Ministry of Tourism recently released the draft of a new tourism policy( NTP) which broadly aims to make India an attractive tourist destination so that the country’s share in world tourist arrivals rises to 2 percent by 2025 from the present 0.68 percent.
“India with vast cultural and religious heritage and varied natural attractions has immensed potential of growth in the tourism sector. Areas of Special Interest: Government would initiate and support special programmes and schemes for the development of tourism in North Eastern States, Himalayan region and Island States/UTs with a view to achieve overall economic development of the regions, and as part of the strategy for removing regional imbalances,” the draft policy said.
“Encouraging Panchayati Raj Institutions, local bodies, religious trusts, co-operatives, and other community level institutions to take up tourism promotion activities through the general rural development and employment generation programmes and specific rural tourism development schemes,” it said.
The tourism ministry has invited comments from the public on the proposed policy by May 10, 2015. The policy outlines the vision, mission and objectives in terms of delivery mechanisms, product development, infrastructure requirement and the skill development that are required to push the sector.
The main strength of Indian tourism at present is its cultural attractions, particularly, the large number of monuments and archaeological remains scattered through out the country, its art and artefacts and colourful fairs and festivals.
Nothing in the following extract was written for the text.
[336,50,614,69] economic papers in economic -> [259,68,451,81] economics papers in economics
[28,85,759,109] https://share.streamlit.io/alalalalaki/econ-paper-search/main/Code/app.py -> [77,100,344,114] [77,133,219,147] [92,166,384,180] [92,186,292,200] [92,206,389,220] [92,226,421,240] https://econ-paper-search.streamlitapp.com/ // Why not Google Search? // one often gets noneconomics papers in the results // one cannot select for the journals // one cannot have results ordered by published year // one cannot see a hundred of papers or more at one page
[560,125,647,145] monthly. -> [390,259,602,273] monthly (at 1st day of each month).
The country is also endowed with a number of other tourist attractions and options including beach tourism; forests, wild life and land scapes for eco-tourism; snow, river and mountain peaks for adventure tourism; technological parks and science museums for science tourism; centres of pilgrimage for spiritual tourism; heritage trains and hotels for heritage tourism; etc.
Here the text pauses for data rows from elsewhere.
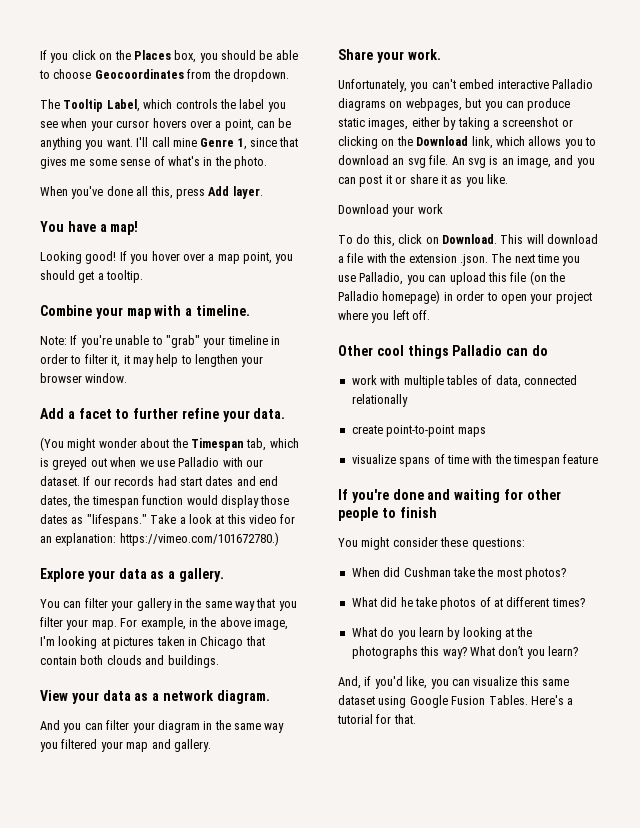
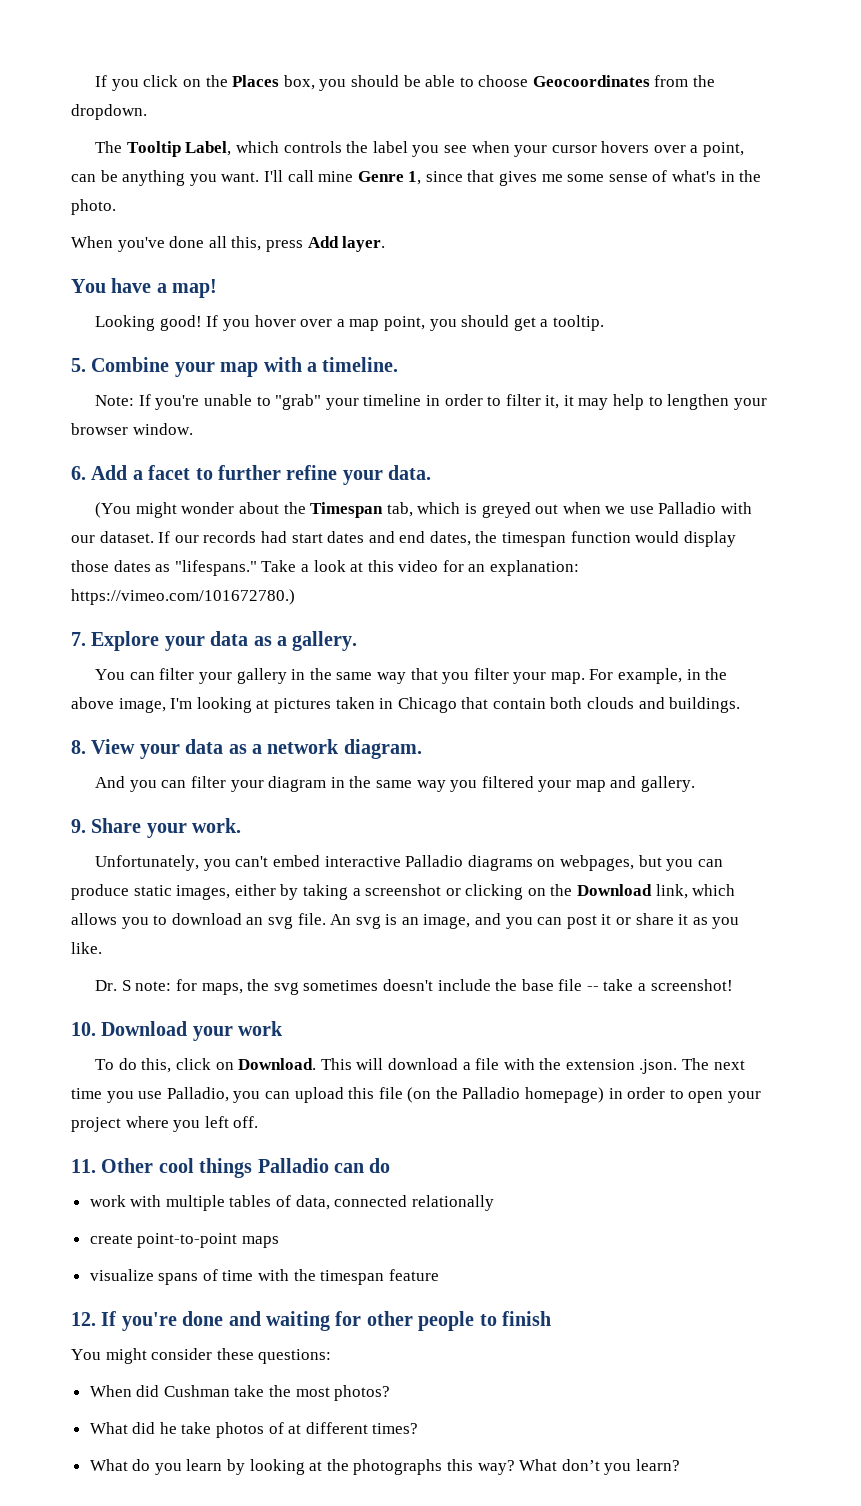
(144, 276) none -> [71,358,86,372] 5.
(128, 378) none -> [71,466,86,480] 6.
(279, 539) none -> [71,632,86,646] 7.
(219, 661) none -> [71,740,86,754] 8.
(211, 745) none -> [71,819,86,833] 9.
(508, 179) none -> [95,979,733,995] [71,1022,96,1036] Dr. S note: for maps, the svg sometimes doesn't include the base file -- take a screenshot! // 10.
(431, 315) none -> [71,1159,96,1173] 11.
(599, 459) none -> [71,1312,96,1326] 12.
[338,676,569,689] [338,695,574,708] [337,714,416,724] // And, if you'd like, you can visualize this same dataset using Google Fusion Tables. Here's a tutorial for that. -> (680, 1465) none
North East also gets adequate attention. The seven States of the North East with beautiful landscapes, lush green forests, exotic wildlife, unique forms of art and culture and affable tribal societies have hitherto remained backward due to various reasons including poor infrastructure. These States alone offer enormous potential for the development of eco-tourism. At least ten percent of Plan funds of the Ministry will be used for the promotion of tourism in North East apart from taking up special projects and schemes for the development of the area.
The draft policy aims to strengthen India’s position as a welcoming, safe, secure, clean, hygienic and sustainable destination for both foreign and domestic tourists as well as enhance the brand image “Incredible India”. Inclusion of Tourism in the Concurrent List of the Constitution of India is yet another priority agenda for the union Tourism Ministry.